Remix.run Logo
quectophoton 7 months ago

Even ignoring the fact that programmatic access to translation seems to require payment, or that its parent company is doing the scraping (similar to how one would use CommonCrawl instead of doing the scraping themselves), I am actually in favor of taking in to account the intent behind it.

"Give and take", "equal exchange", however people want to put it. I don't mind if someone uses publicly-accessible content and ignores its copyright to make another thing, as long as their result is publicly-accessible and they're prepared to have their copyright ignored in return. If you not only use the result of someone else, but also their process, then be prepared to have your process publicly-accessible too, with its copyright ignored. And so on.

That's why I don't mind "unofficial" translations or subtitles (both copyright violations as soon as they are distributed) appearing on multiple sites. That's why I respect open-source licenses of projects that respect them. That's why I pay for some open-source software even if I don't have to. That's why I give credit to artists even when I use an image that I didn't make myself as profile picture (either from the internet or because I paid for it).

That's also why I don't mind anyone ignoring my copyright as long as it's on "equal" terms ("if you vendor my code and pass it off as yours, that's tacit approval for someone else doing the same thing to you" kind of thing ("someone else" because, at least for code, it won't be me)).

I only gave very specific examples, but I hope I was able to explain what I mean.

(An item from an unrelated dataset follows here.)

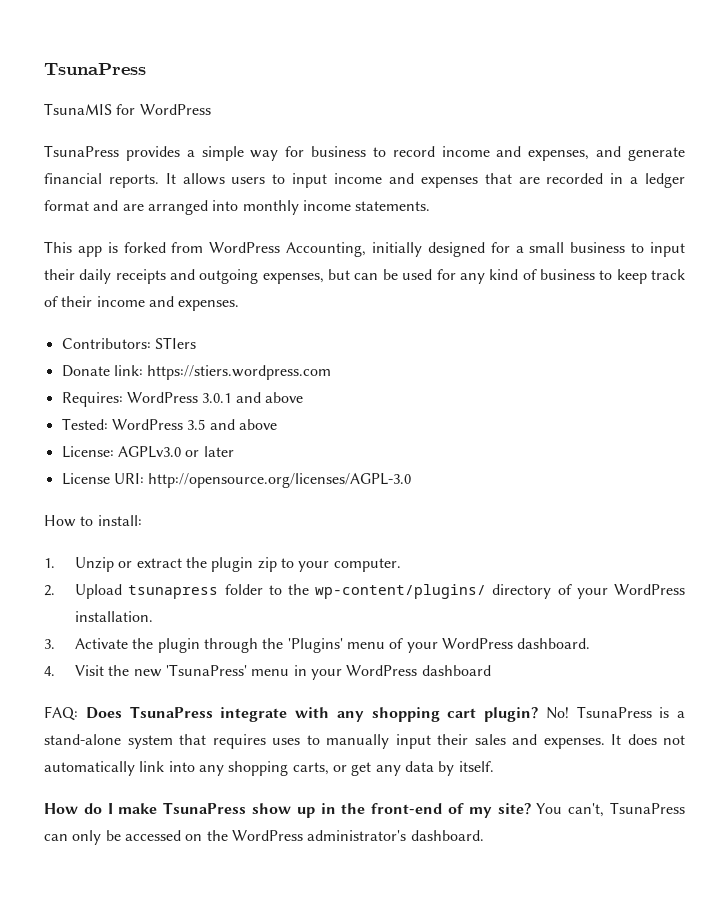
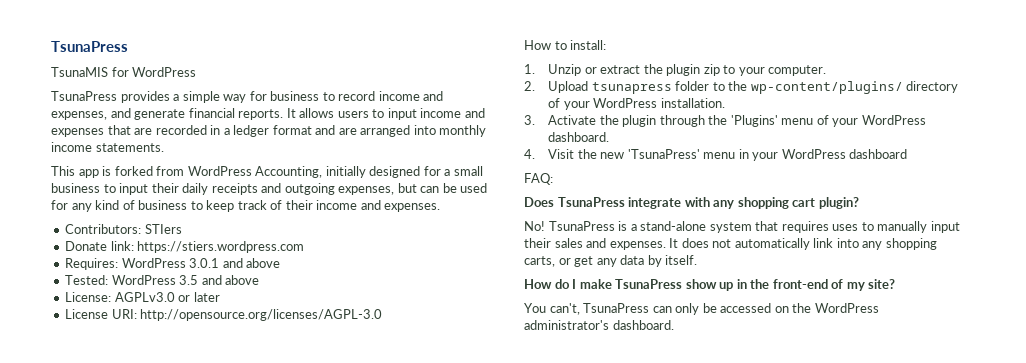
(78, 713) none -> (553, 179) //
(538, 714) none -> (859, 203) //
(531, 809) none -> (896, 284) //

The thing that I don't like, is the highly asymmetrical situation we're in with generative AI: because the result (the trained model) is not publicly accessible like a significant part of the content it was trained on; they only release a very limited interface to it.

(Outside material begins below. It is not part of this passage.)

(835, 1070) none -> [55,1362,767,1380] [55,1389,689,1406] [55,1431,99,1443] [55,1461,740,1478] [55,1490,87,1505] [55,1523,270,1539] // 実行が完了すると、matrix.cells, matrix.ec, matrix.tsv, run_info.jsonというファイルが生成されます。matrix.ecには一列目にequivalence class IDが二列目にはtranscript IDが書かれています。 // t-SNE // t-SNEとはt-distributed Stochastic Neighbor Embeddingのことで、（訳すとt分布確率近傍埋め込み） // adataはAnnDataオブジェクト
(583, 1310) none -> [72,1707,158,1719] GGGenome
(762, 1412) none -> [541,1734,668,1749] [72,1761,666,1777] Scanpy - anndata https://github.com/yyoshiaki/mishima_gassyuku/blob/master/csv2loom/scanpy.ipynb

kyledrake 6 months ago | parent [-]

> Even ignoring the fact that programmatic access to translation seems to require payment, or that its parent company is doing the scraping (similar to how one would use CommonCrawl instead of doing the scraping themselves), I am actually in favor of taking in to account the intent behind it.

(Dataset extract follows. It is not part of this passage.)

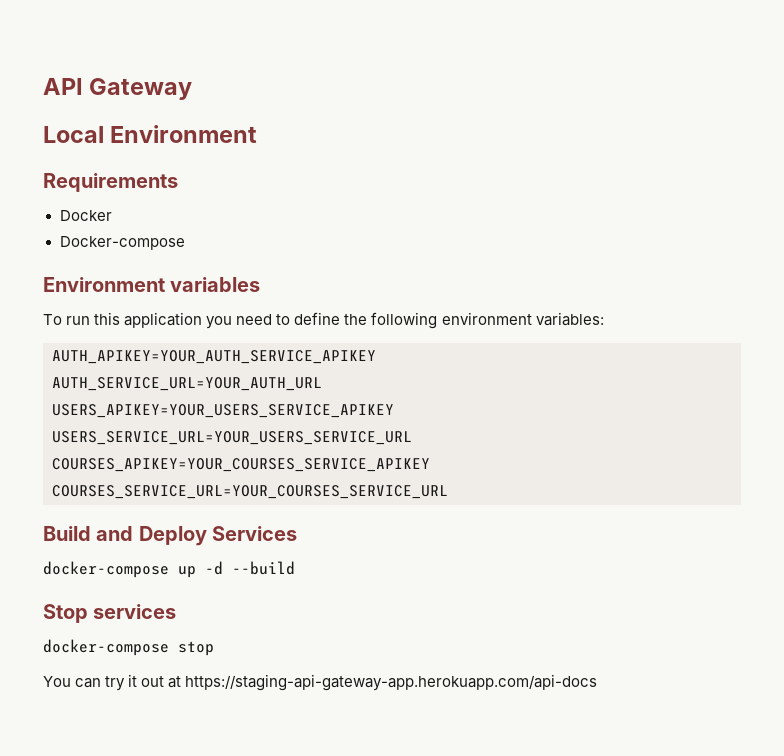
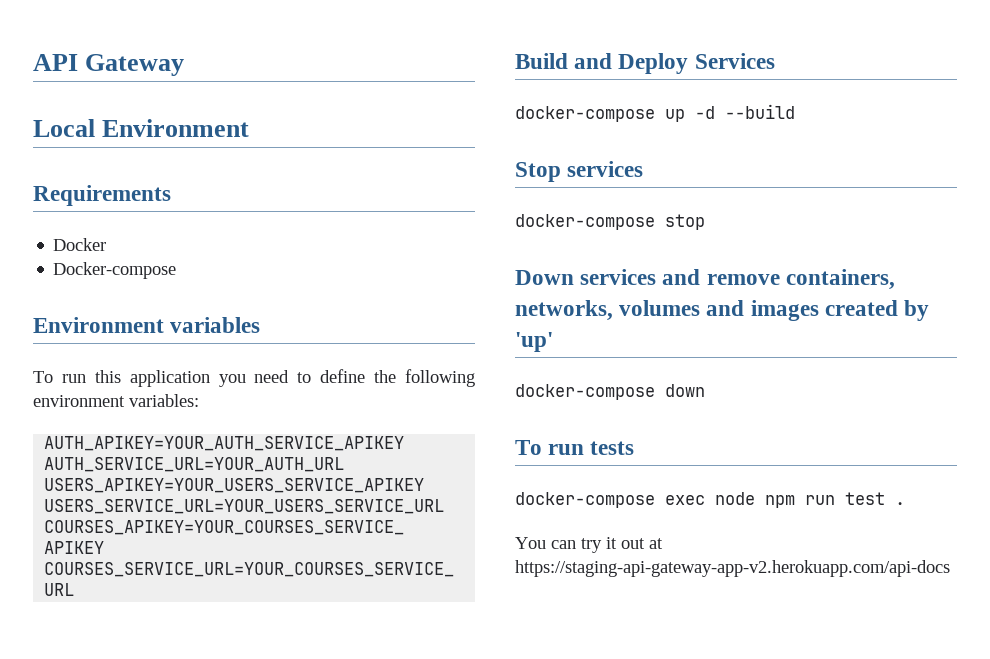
(214, 648) none -> [515,269,895,290] [515,300,930,321] [515,332,553,352] [515,384,705,400] [515,440,635,455] [515,492,905,508] // Down services and remove containers, networks, volumes and images created by 'up' // docker-compose down // To run tests // docker-compose exec node npm run test .
[185,674,598,691] https://staging-api-gateway-app.herokuapp.com/api-docs -> [515,560,950,577] https://staging-api-gateway-app-v2.herokuapp.com/api-docs

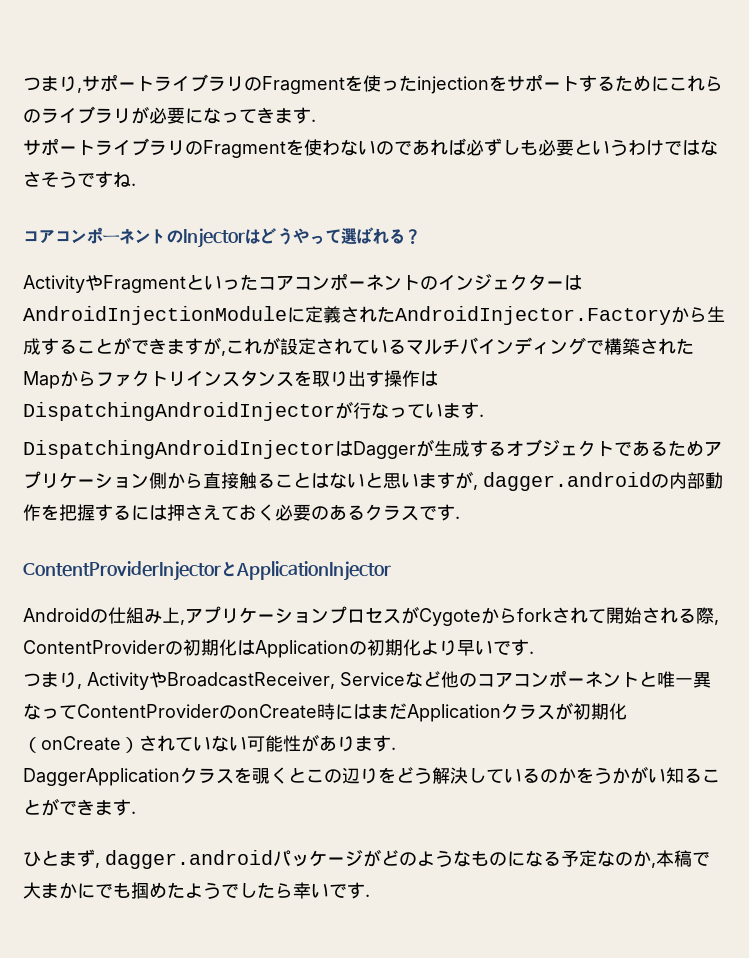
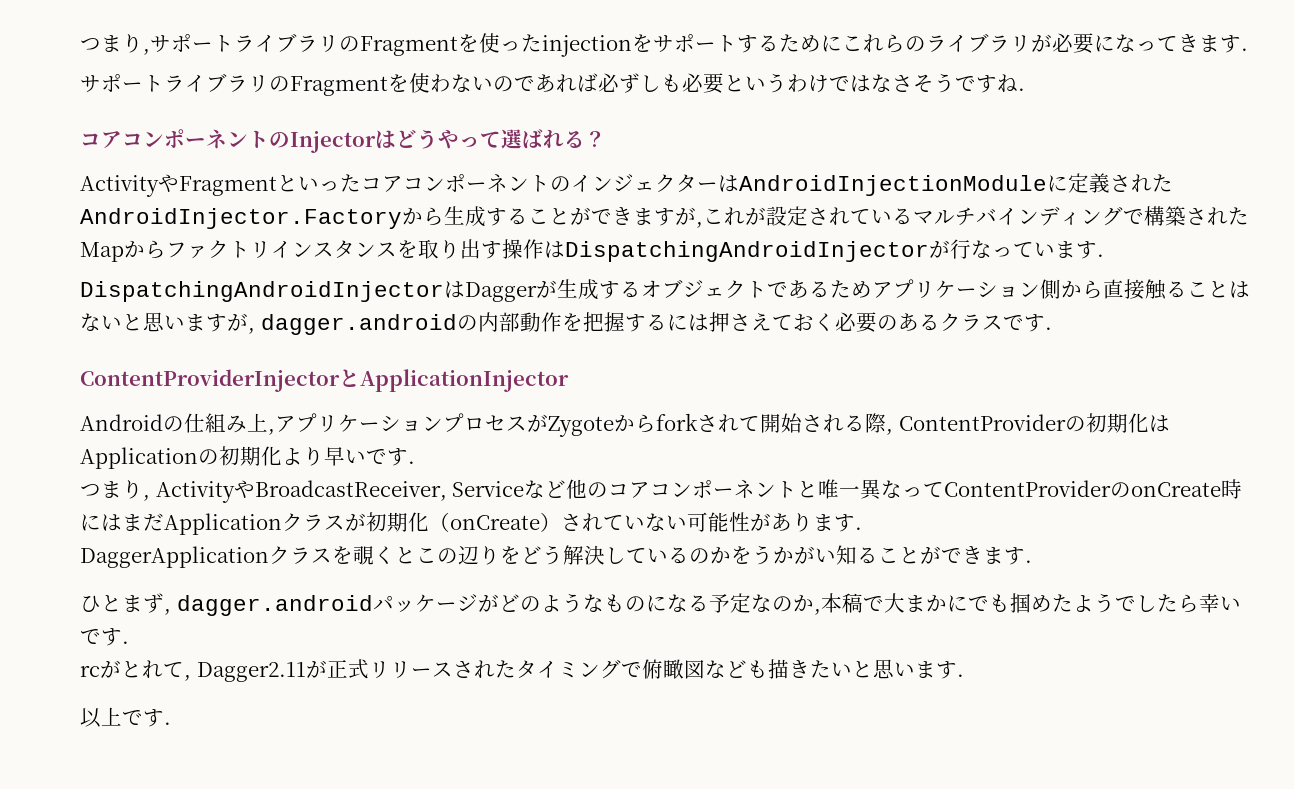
[419,608,481,626] Cygote -> [548,416,614,437] Zygote
(370, 895) none -> [80,659,964,682] [80,707,171,728] // rcがとれて, Dagger2.11が正式リリースされたタイミングで俯瞰図なども描きたいと思います. // 以上です.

Does intent matter for the purposes of interpreting the laws here? I'm not criticizing your point, I'm genuinely curious if that matters (outside the context of fair use). I can certainly think of valid use cases that would not be considered fair use.

> The thing that I don't like, is the highly asymmetrical situation we're in with generative AI: because the result (the trained model) is not publicly accessible like a significant part of the content it was trained on; they only release a very limited interface to it.

I'm not sure that I agree with this one, given that most serious LLMs are free or very low cost to use, and in llama and phi-3's case pretty much just given away. Not a small gesture given the substantial expenses required to provide free access to some of these models.